Dr. Roach: Mom worries about husband’s family history of breast cancer
Dear Dr. Roach: I am concerned that my 33-year-old daughter will have breast cancer. I have no history in my family of breast cancer, but my husband’s grandmother, mother and sister all have had breast cancer with double mastectomies. I have heard that the DNA follows the mother’s side and not the father’s. Is this true or an old wives’ tale? Should she have a BRCA test?
Dear D.C.: Most cases of breast cancer are sporadic, meaning there is no particular identifiable family risk to develop breast cancer. However, there are identified genetic risks, especially including the BRCA1 and BRCA2 genetic variants, which are worth testing for in certain situations.
The guidelines for testing a person for BRCA1/2 are complicated, and I don’t have enough space to even summarize them here. However, the family history you’ve given is probably not enough to recommend gene testing (unless there are other factors, such as an Ashkenazi Jewish background). The types of breast cancer (such as ‘triple negative” breast cancer) and the ages at which the family members were diagnosed are also important.
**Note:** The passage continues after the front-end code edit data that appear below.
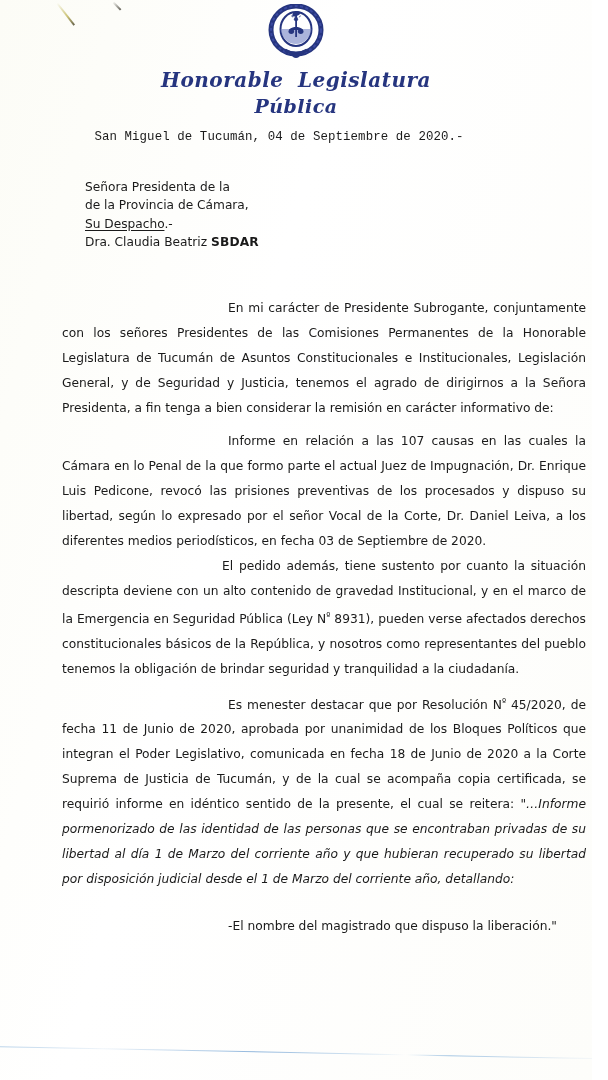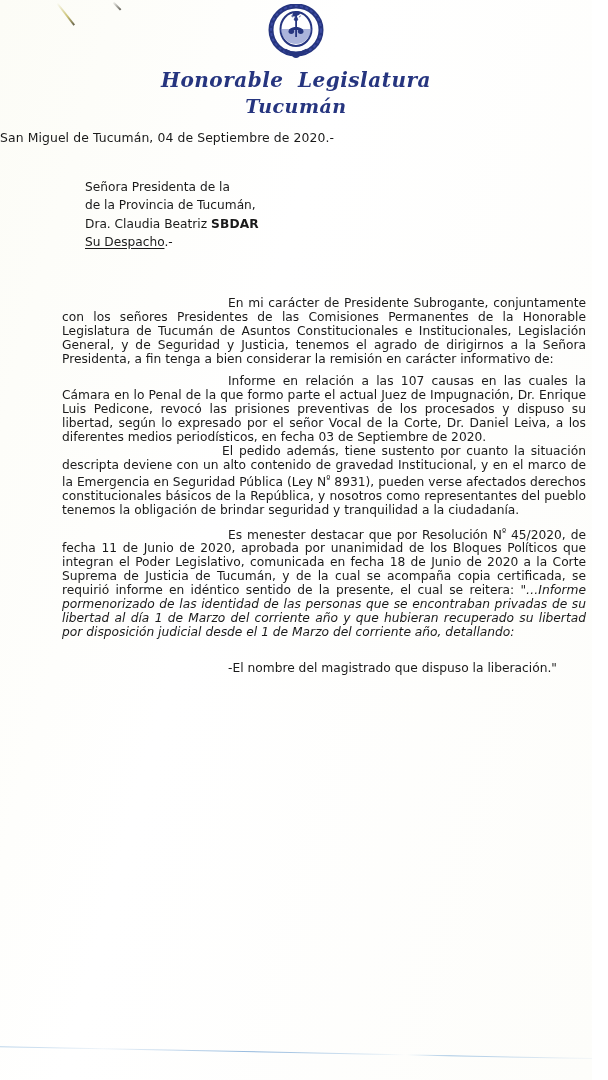--- a/index.html
+++ b/index.html
@@ -93,23 +93,24 @@
   .lh-line2 {
     font-size: 19px;
     margin-top: 7px;
   }
 
   
   .date-line {
     position: absolute;
     left: 0; right: 34px;
     top: 130px;
-    text-align: left;
+    text-align: center;
     font-size: 12.4px;
     letter-spacing: .1px;
+    font-family: Liberation Mono, monospace;
   }
 
   
   .addressee {
     position: absolute;
     left: 78px;
     top: 178px;
     font-size: 12.2px;
     line-height: 18.3px;
     margin-left: 7px;
@@ -118,21 +119,21 @@
   .addressee .bold { font-weight: 700; letter-spacing: .2px; }
   .addressee .underlined { text-decoration: underline; text-underline-offset: 1.5px; }
 
   
   .body-block {
     position: absolute;
     left: 62px;
     top: 296px;
     width: 524px;
     font-size: 12.25px;
-    line-height: 14px;
+    line-height: 25px;
     text-align: justify;
   }
   .body-block p {
     margin: 0;
     text-align: justify;
     text-justify: inter-word;
   }
   .p-indent { text-indent: 166px; }
   .p-indent-sm { text-indent: 160px; }
   .p-quote {
@@ -186,30 +187,30 @@
         <line x1="31" y1="10.4" x2="31" y2="12.4"></line>
         <line x1="26.6" y1="11.6" x2="27.6" y2="13.3"></line>
         <line x1="35.4" y1="11.6" x2="34.4" y2="13.3"></line>
       </g>
 
       <path d="M20 46 q11 7 22 0" fill="none" stroke="#26357f" stroke-width="3"></path>
       <path d="M24.5 49.5 q6.5 4.5 13 0" fill="none" stroke="#26357f" stroke-width="2.4"></path>
       <ellipse cx="31" cy="51.6" rx="3.4" ry="2.3" fill="#26357f"></ellipse>
     </svg>
     <div class="lh-line1">Honorable Legislatura</div>
-    <div class="lh-line2">Tucumán</div>
+    <div class="lh-line2">Pública</div>
   </div>
 
   <div class="date-line">San Miguel de Tucumán, 04 de Septiembre de 2020.-</div>
 
   <div class="addressee">
     <div>Señora Presidenta de la</div>
-    <div>de la Provincia de Tucumán,</div>
+    <div>de la Provincia de Cámara,</div>
+    <div><span class="underlined">Su Despacho</span><span>.-</span></div>
     <div><span>Dra. Claudia Beatriz </span><span class="bold">SBDAR</span></div>
-    <div><span class="underlined">Su Despacho</span><span>.-</span></div>
   </div>
 
   <div class="body-block">
 
     <p class="p-indent">En mi carácter de Presidente Subrogante, conjuntamente con los señores Presidentes  de las Comisiones Permanentes de la Honorable Legislatura de Tucumán  de Asuntos Constitucionales e Institucionales, Legislación  General, y de Seguridad y Justicia, tenemos el agrado de dirigirnos a la  Señora Presidenta, a fin tenga a bien considerar la remisión en carácter informativo de:</p>
 
     <p class="p-indent gap-lg">Informe en relación a las 107 causas en las cuales la Cámara en lo Penal de la que formo parte el actual  Juez  de Impugnación, Dr. Enrique Luis  Pedicone, revocó las prisiones preventivas de los procesados y dispuso su libertad, según lo expresado por el señor Vocal de la Corte, Dr. Daniel Leiva, a los diferentes  medios periodísticos, en fecha 03 de Septiembre de 2020.</p>
 
     <p class="p-indent-sm tight"><span>El pedido además, tiene sustento por cuanto la situación descripta deviene con un alto contenido de gravedad Institucional, y en el marco de la Emergencia en Seguridad  Pública (Ley N</span><span class="nosup">º</span><span> 8931), pueden verse afectados derechos constitucionales básicos de la República, y nosotros como representantes del pueblo tenemos la obligación de brindar seguridad y tranquilidad a la ciudadanía.</span></p>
The genes for BRCA1/2 are autosomal, not X-linked, meaning that it doesn’t (much) matter whether they come from the maternal or paternal side. Slight differences due to something called epigenetic changes can mean people who inherit BRCA2 from their father tend to have their breast and ovarian cancers diagnosed at a younger age than if it came from their mother.
Ideally, the person who had the cancer (breast, ovarian, pancreas, and prostate cancers all are affected by BRCA genes) should get tested, not only for BRCA1/2, but other newly identified genetic susceptibility genes.
The best advice on whether testing for your daughter is appropriate would come from a genetic counselor.
Dear Dr. Roach: Are studies that suggest eating prunes daily might delay or prevent osteoporosis for postmenopausal women valid? Thanks.
Dear M.S.: There are several studies that suggested eating prunes may have benefits on the bones. In some studies, women ate 4 ounces of prunes daily (the control group got dried apples), and blood tests suggested less bone turnover. Bone density studies suggested some benefit or at least slowing of decline among women eating prunes compared with the control group. The duration of the studies was in months — quite short, as two years is often needed to see benefits in the bone, which changes slowly.
These sorts of studies would never be acceptable for new medications to treat osteoporosis, which would require significant improvements in bone strength, or better yet, reduction in the risk of fractures. However, prunes have minimal potential for side effects, having been consumed for millennia. Prunes are well known to effectively treat constipation (which can be problematic in people who struggle with loose stools). Both men and women can get osteoporosis, though only women have been included in studies on prunes.
Compared against the currently available osteoporosis treatments, which have the potential, however small, for serious complications, prunes are very safe. They may not keep a person from requiring additional treatment, but they may help.